EXERCISE OBJECTIVE:
Each line from the one containing "[98,680,161,699] Corpus ->" through the last line of the material below is to be transcribed exactly, with nothing else included.
------------
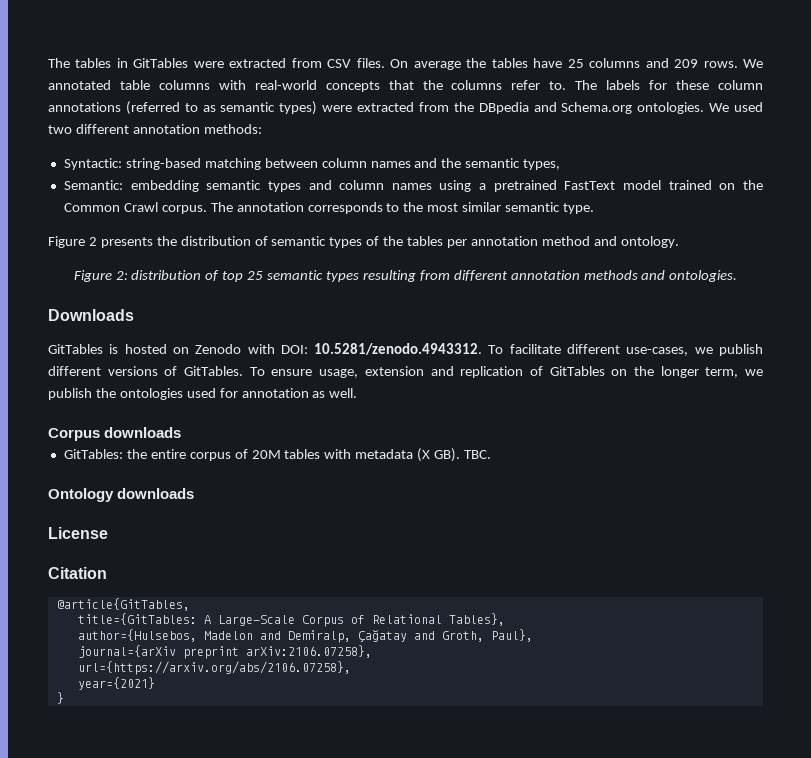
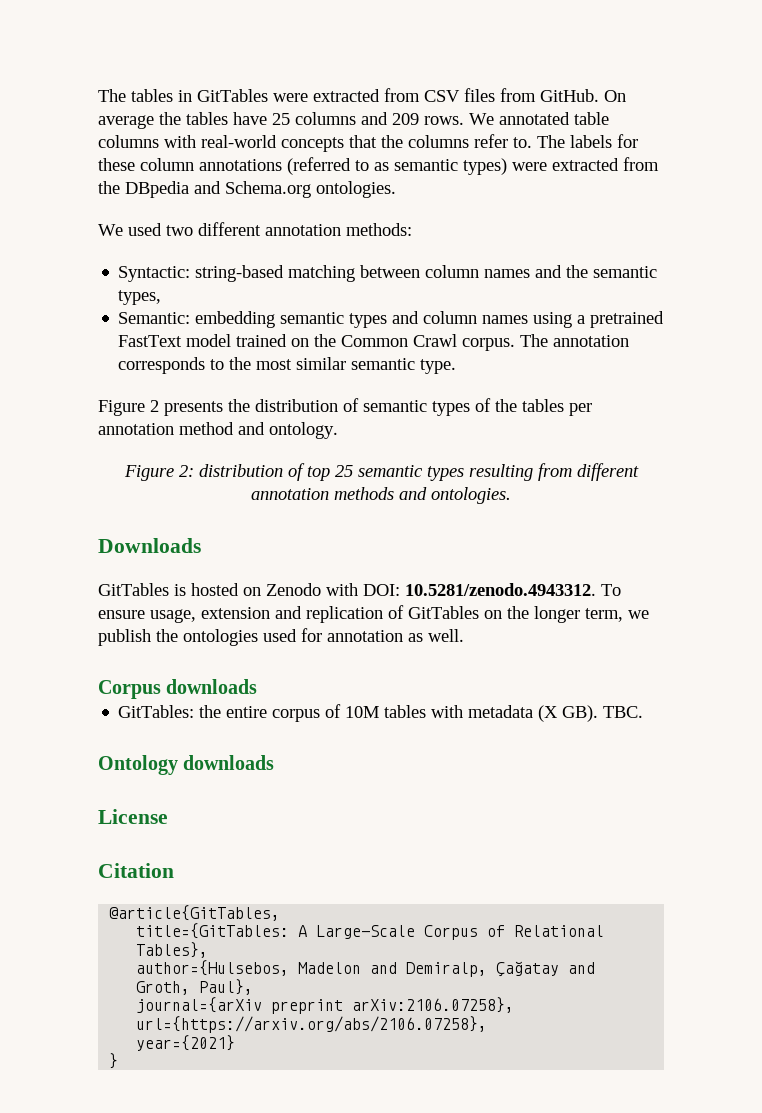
[356,58,385,68] files. -> [464,88,599,102] files from GitHub.
(705, 108) none -> (396, 189) //
[509,344,763,356] [48,366,265,376] facilitate different use-cases, we publish different versions of GitTables. To -> (621, 590) none
[251,450,281,459] 20M -> [345,706,380,718] 10M

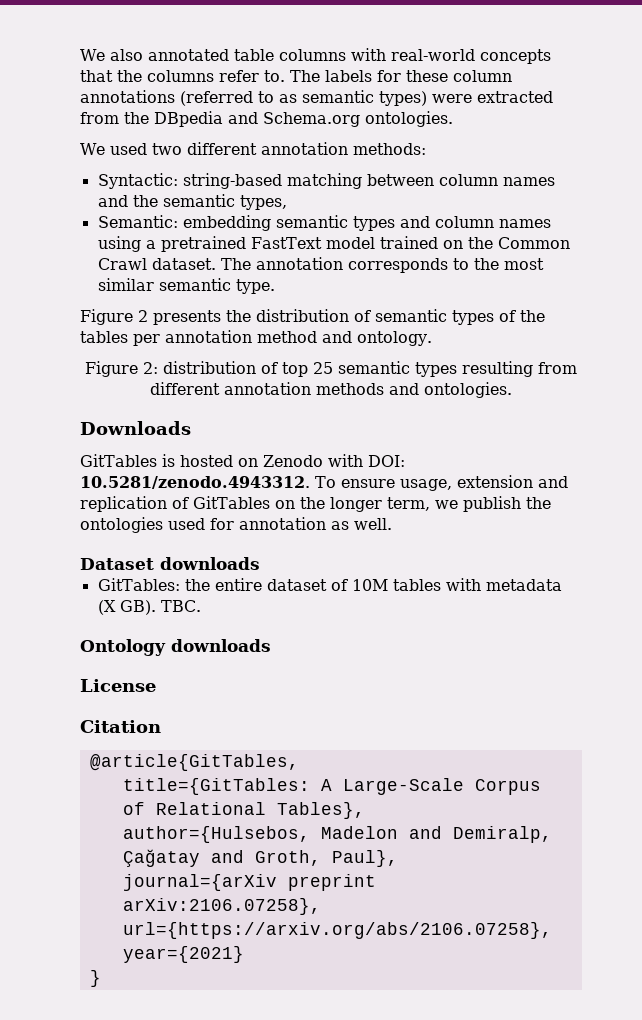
[98,88,626,102] [98,112,494,129] The tables in GitTables were extracted from CSV files from GitHub. On average the tables have 25 columns and 209 rows. We -> [80,49,143,61] We also
[462,338,516,351] corpus. -> [151,258,216,270] dataset.
[98,680,161,699] Corpus -> [80,558,154,570] Dataset
[272,709,321,722] corpus -> [266,579,327,591] dataset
------------
PROBLEM SOLUTION:
[98,680,161,699] Corpus -> [80,558,154,570] Dataset
[272,709,321,722] corpus -> [266,579,327,591] dataset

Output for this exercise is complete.